» **Exercise details**:
Transcribe the lines below verbatim, skipping the images.

━━ Source data ━━

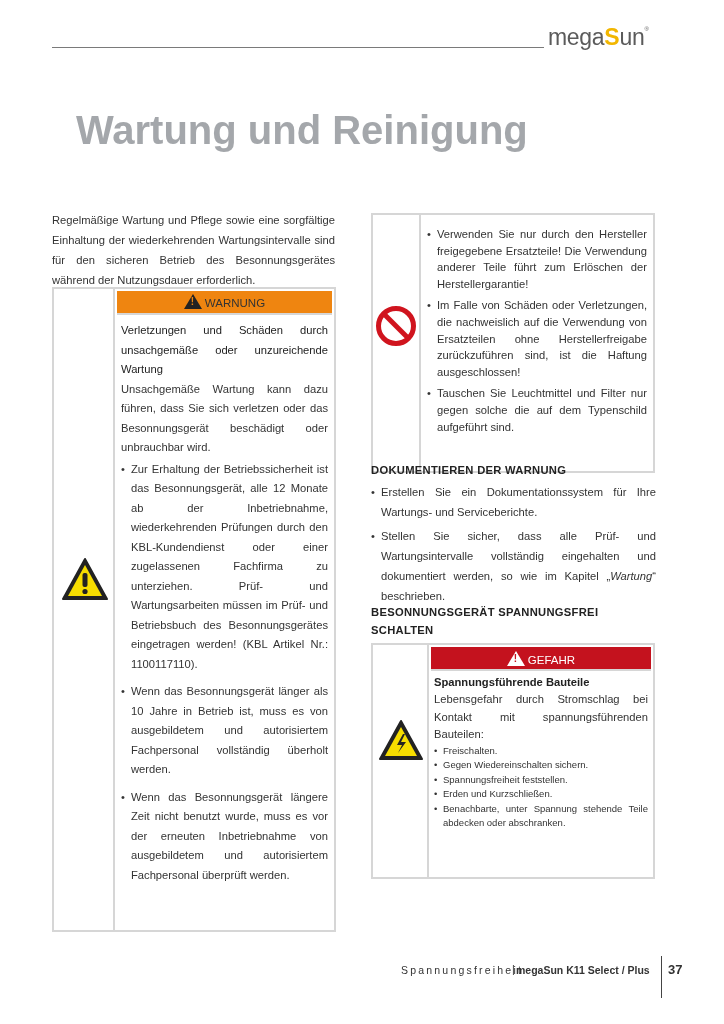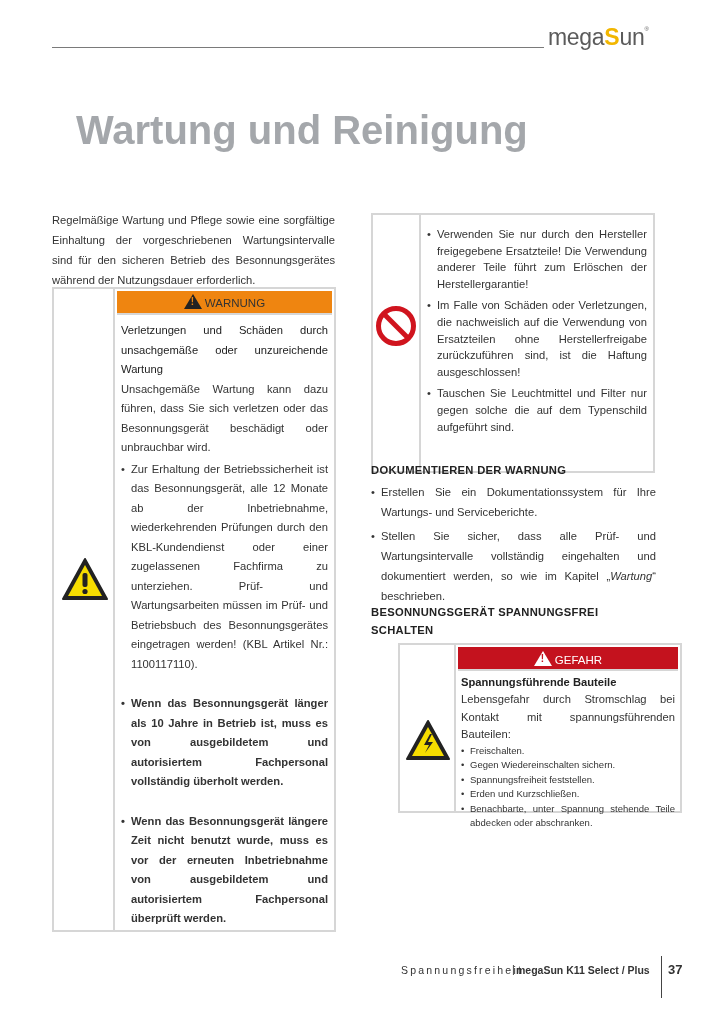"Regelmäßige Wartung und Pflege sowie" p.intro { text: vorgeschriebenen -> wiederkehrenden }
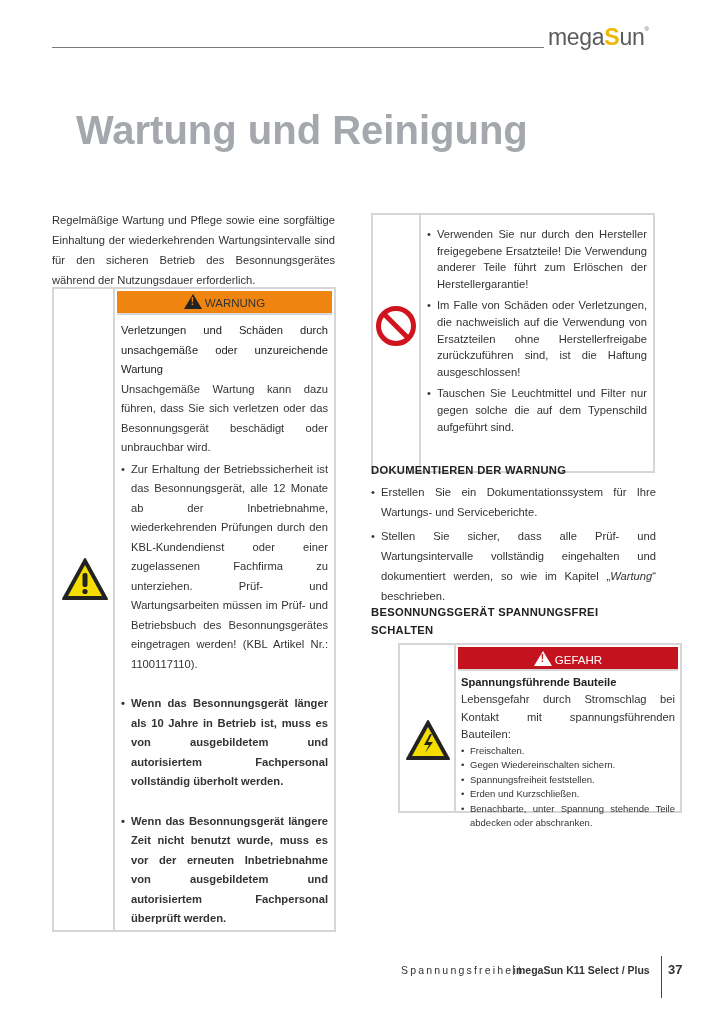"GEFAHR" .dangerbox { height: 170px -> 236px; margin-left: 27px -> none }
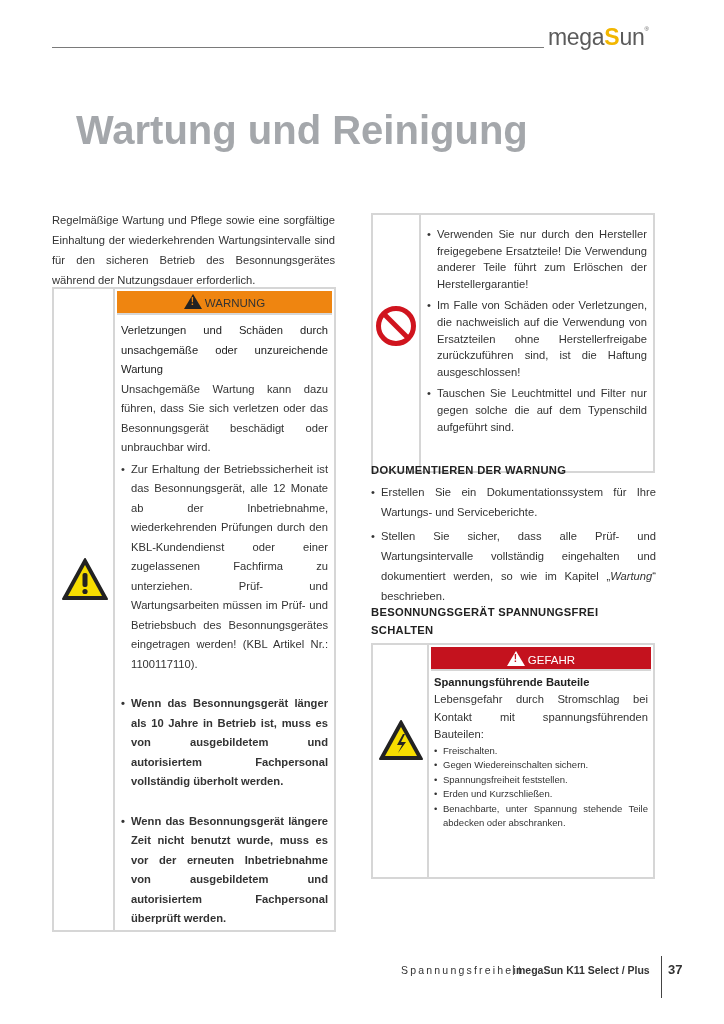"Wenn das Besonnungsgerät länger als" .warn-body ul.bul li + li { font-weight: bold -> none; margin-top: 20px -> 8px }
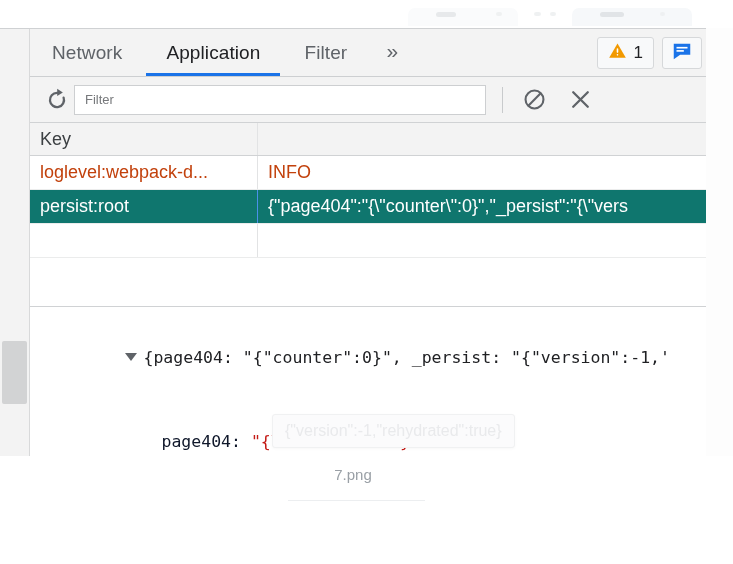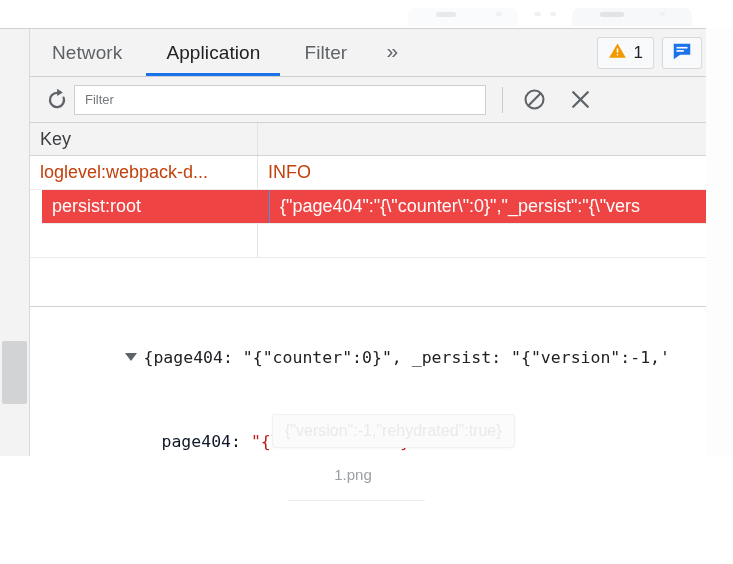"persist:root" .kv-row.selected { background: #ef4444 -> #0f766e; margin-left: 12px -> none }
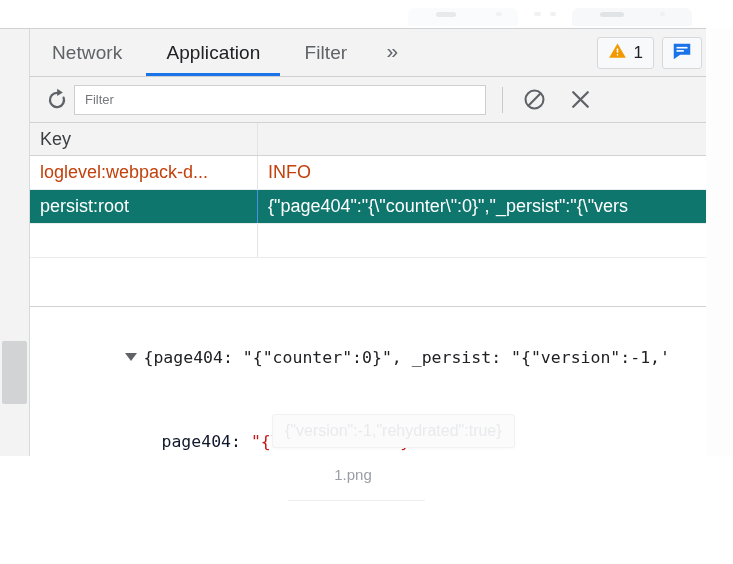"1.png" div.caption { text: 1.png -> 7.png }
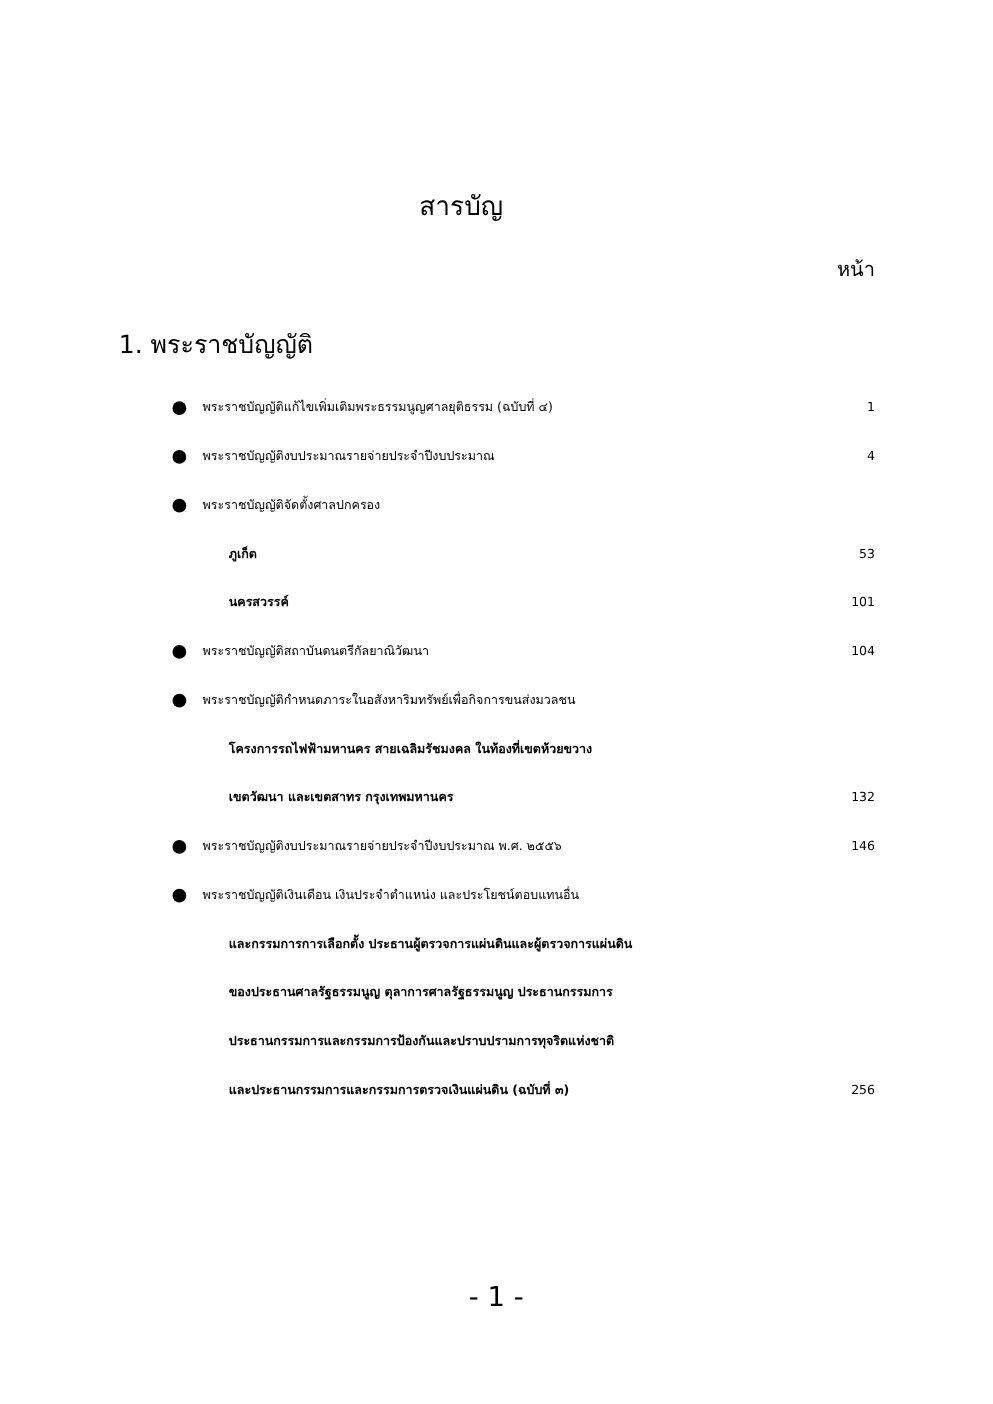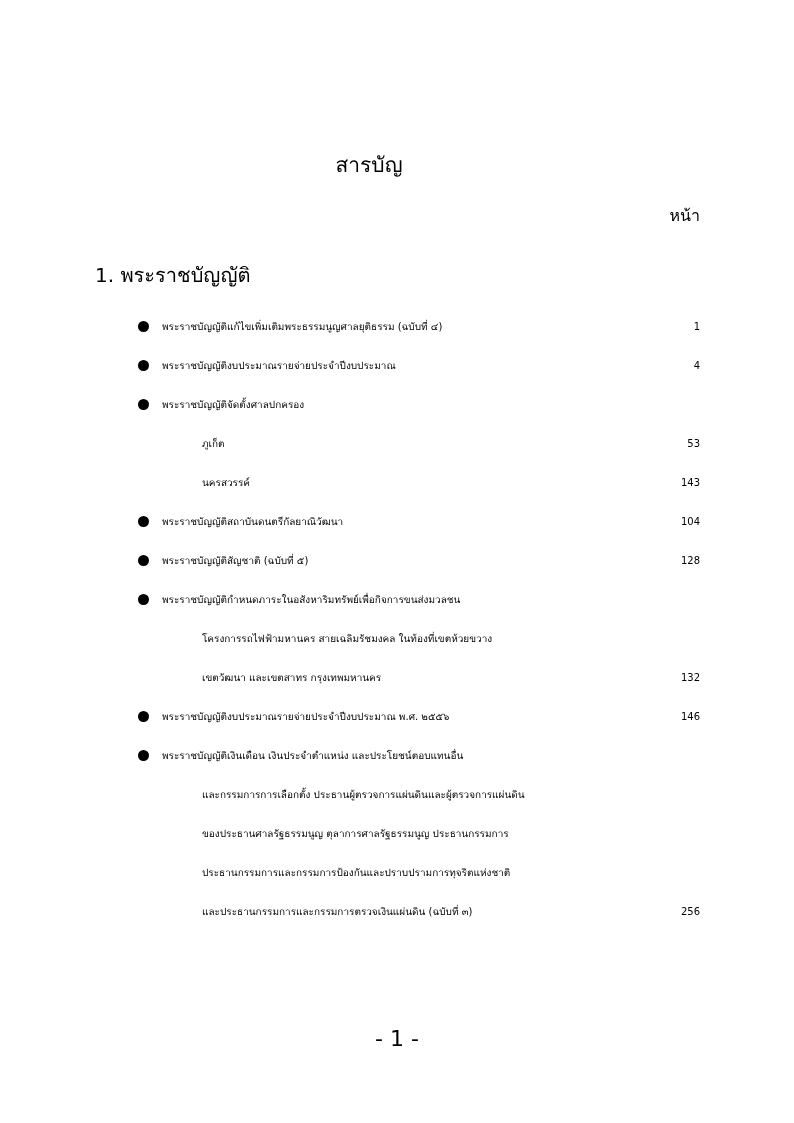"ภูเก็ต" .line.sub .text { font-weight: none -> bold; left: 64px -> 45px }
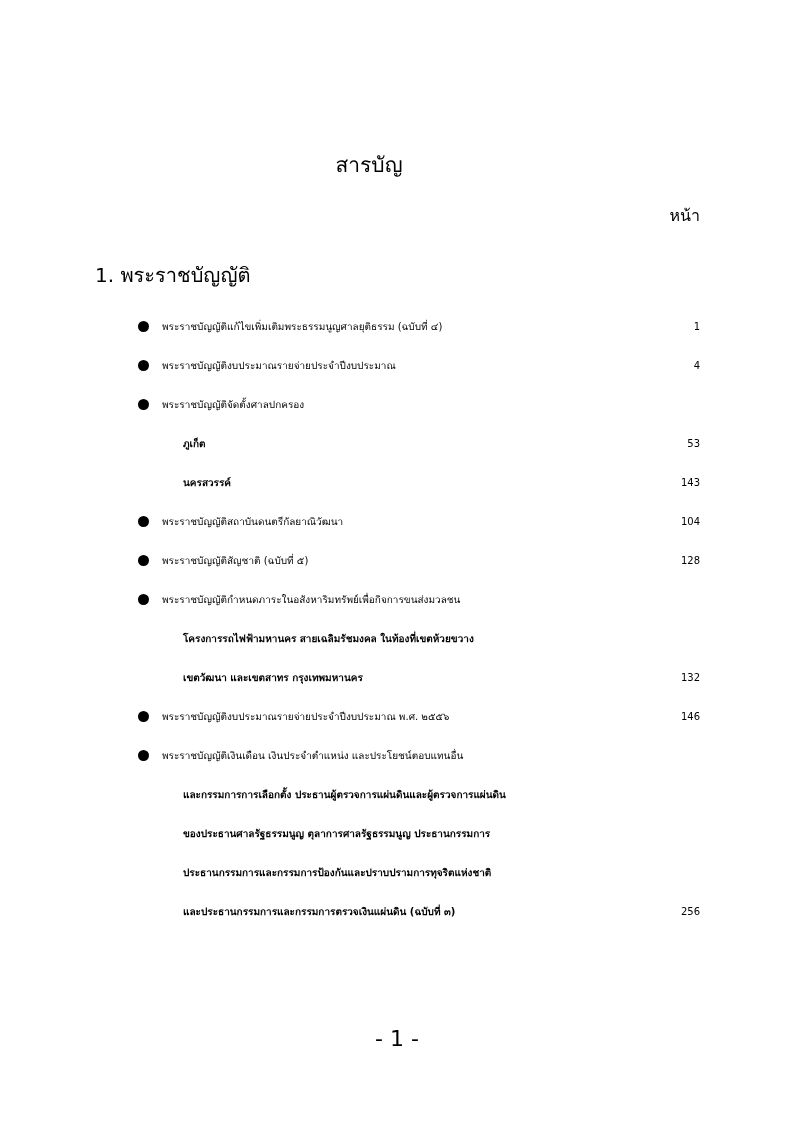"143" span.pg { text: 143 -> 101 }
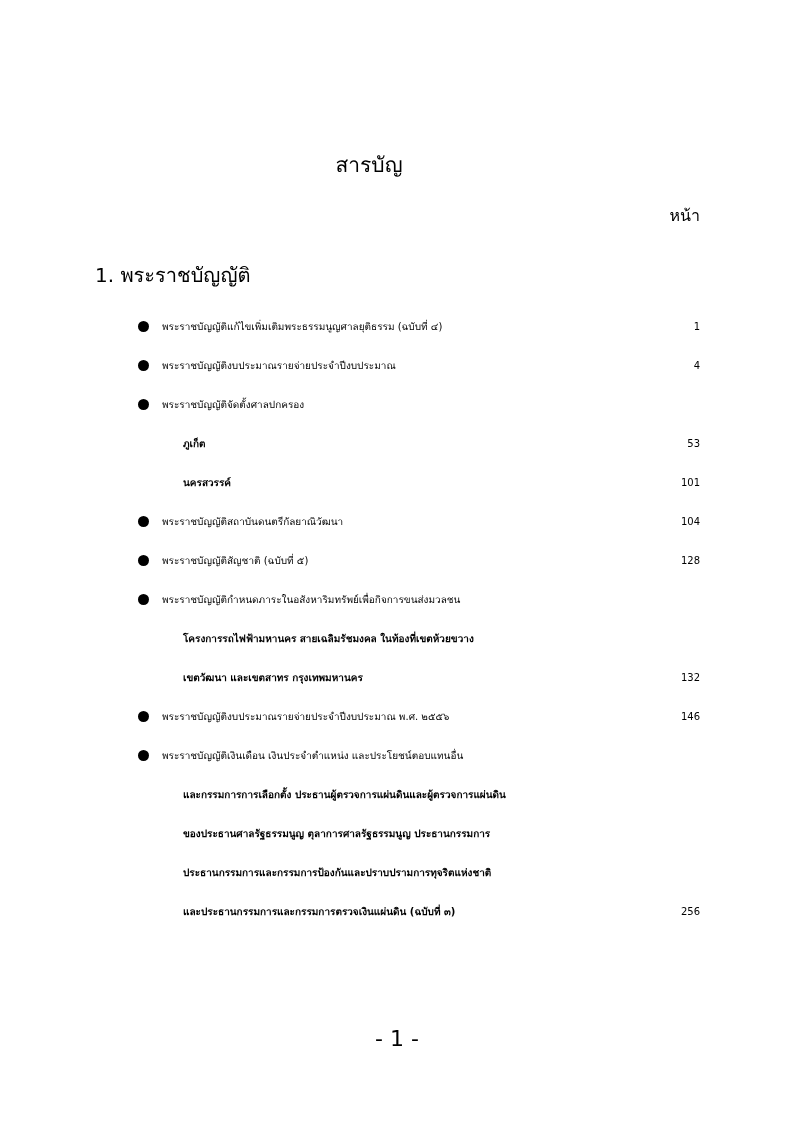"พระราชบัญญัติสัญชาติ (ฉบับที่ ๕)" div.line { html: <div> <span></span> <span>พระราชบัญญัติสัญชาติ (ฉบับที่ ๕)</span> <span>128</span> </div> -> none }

━━━

» **Task result**:
"Regelmäßige Wartung und Pflege sowie" p.intro { text: vorgeschriebenen -> wiederkehrenden }
"GEFAHR" .dangerbox { height: 170px -> 236px; margin-left: 27px -> none }
"Wenn das Besonnungsgerät länger als" .warn-body ul.bul li + li { font-weight: bold -> none; margin-top: 20px -> 8px }
"persist:root" .kv-row.selected { background: #ef4444 -> #0f766e; margin-left: 12px -> none }
"1.png" div.caption { text: 1.png -> 7.png }
"ภูเก็ต" .line.sub .text { font-weight: none -> bold; left: 64px -> 45px }
"143" span.pg { text: 143 -> 101 }
"พระราชบัญญัติสัญชาติ (ฉบับที่ ๕)" div.line { html: <div> <span></span> <span>พระราชบัญญัติสัญชาติ (ฉบับที่ ๕)</span> <span>128</span> </div> -> none }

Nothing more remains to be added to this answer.